La concurrence survient entre les travailleurs afin de vendre leur travail. Ce ne sont pas seulement les usines ou les institutions, ni même la révolution industrielle elle-même, qui marginalisé systématiquement les personnes handicapées – c'était le mode de production capitaliste.
Pour les employeurs potentiels, le pouvoir de travail de quelqu'un avec une déficience coûte plus cher que ceux sans un. Cela nécessite que les boss apportent des ajustements au lieu de travail et même au travail lui-même.
La pression est sur le travailleur handicapé pour prouver qu'il sera en mesure de terminer le travail aussi rapidement et efficacement que quelqu'un sans altération.
Ces modifications des pratiques de travail et des ajustements sont plus coûteuses, de sorte que le pouvoir de travail d'un travailleur atteint une déficience devient plus cher pour les boss.
Le pouvoir de travail d'un travailleur ayant une altération devient également plus coûteux à reproduire. Il en coûte plus d'argent pour vivre en tant que personne handicapée en raison des dépenses supplémentaires de médicaments et de traitements, de soutien personnel, d'équipement et de voyage.
Et les gouvernements s'attendent à ce que les personnes handicapées individuelles portent ces charges financières supplémentaires.
L'avènement du capitalisme industriel est également venu le concept de «normalité». Les êtres humains ont été classés et divisés. Ceci était un concept d '«intelligence».
Le terme «normal» n'est entré qu'au 19e siècle, parallèlement à la montée des théories de l'eugénisme. Les eugénistes croyaient que les «maux sociaux» – tels que la criminalité, l'alcoolisme, la pauvreté et la maladie mentale – étaient provenant de facteurs héréditaires. La société pourrait être améliorée en encourageant certains ou en empêchant d'autres de se reproduire.
L'eugénique a fourni la base du programme de stérilisation obligatoire que les nazis ont mis en œuvre. C'était également à l'origine du meurtre de plus de 70 000 personnes handicapées dans le programme d'euthanasie parrainé par l'État Aktion T4 au début des années 40.
Des étapes importantes pour les personnes handicapées ont été gagnées, par exemple des protections dans la loi de 2010 pour l'égalité. Les changements dans la vie professionnelle, y compris la croissance des emplois du secteur des services, signifient que certaines personnes handicapées peuvent trouver un travail accessible et qu'ils sont plus visibles dans la société.

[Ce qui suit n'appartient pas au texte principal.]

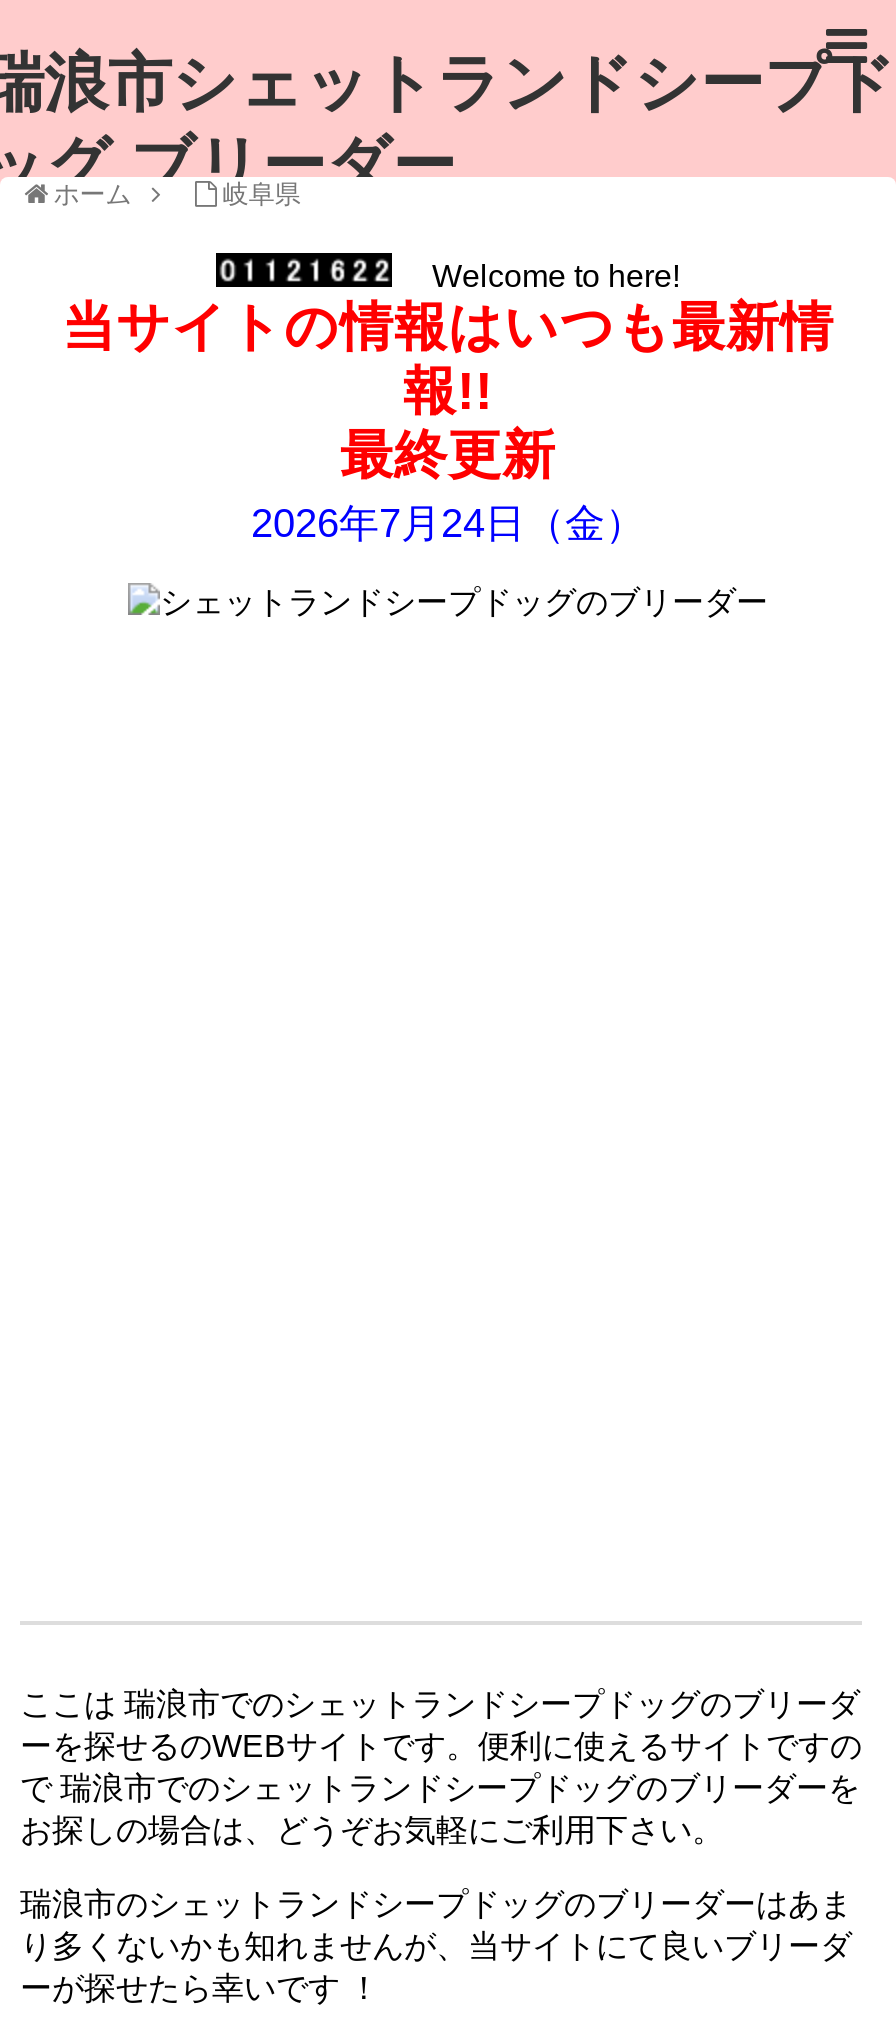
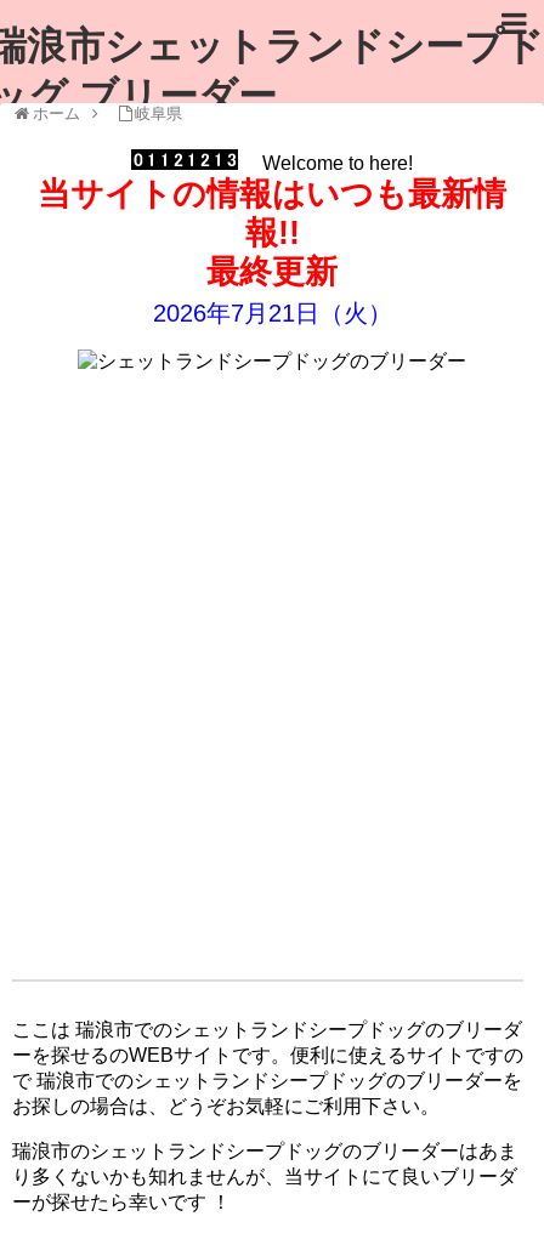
[251,501,645,545] 2026年7月24日（金） -> [152,300,392,326] 2026年7月21日（火）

Mais la réalité pour la plupart des personnes handicapées est toujours l'oppression, la marginalisation et la stigmatisation. Ainsi, même si nous pouvons plaider pour des droits, nous devons également localiser l'oppression du handicap au cœur de la production capitaliste.
Les socialistes révolutionnaires soutiennent que la vie de personne ne vaut moins parce que le capitalisme les considère comme moins rentables. Nous devons résister à toutes les formes d'oppression et soutenir chaque combat qui émerge.
Mais la libération est située dans l'unité et la résistance de la classe ouvrière. C'est la classe ouvrière qui peut démonter les structures mêmes qui provoquent l'oppression des personnes handicapées.
Karl Marx a écrit «de chacun selon sa capacité, à chacun selon ses besoins». C'est une vision de la façon dont notre valeur dans la société peut être considérée en termes de travail socialement significatif, planifiée et contrôlée par les travailleurs eux-mêmes.
C'est celui où les gens peuvent développer une véritable individualité, où la véritable diversité qui fait partie de l'existence humaine est considérée comme un véritable atout pour nous tous.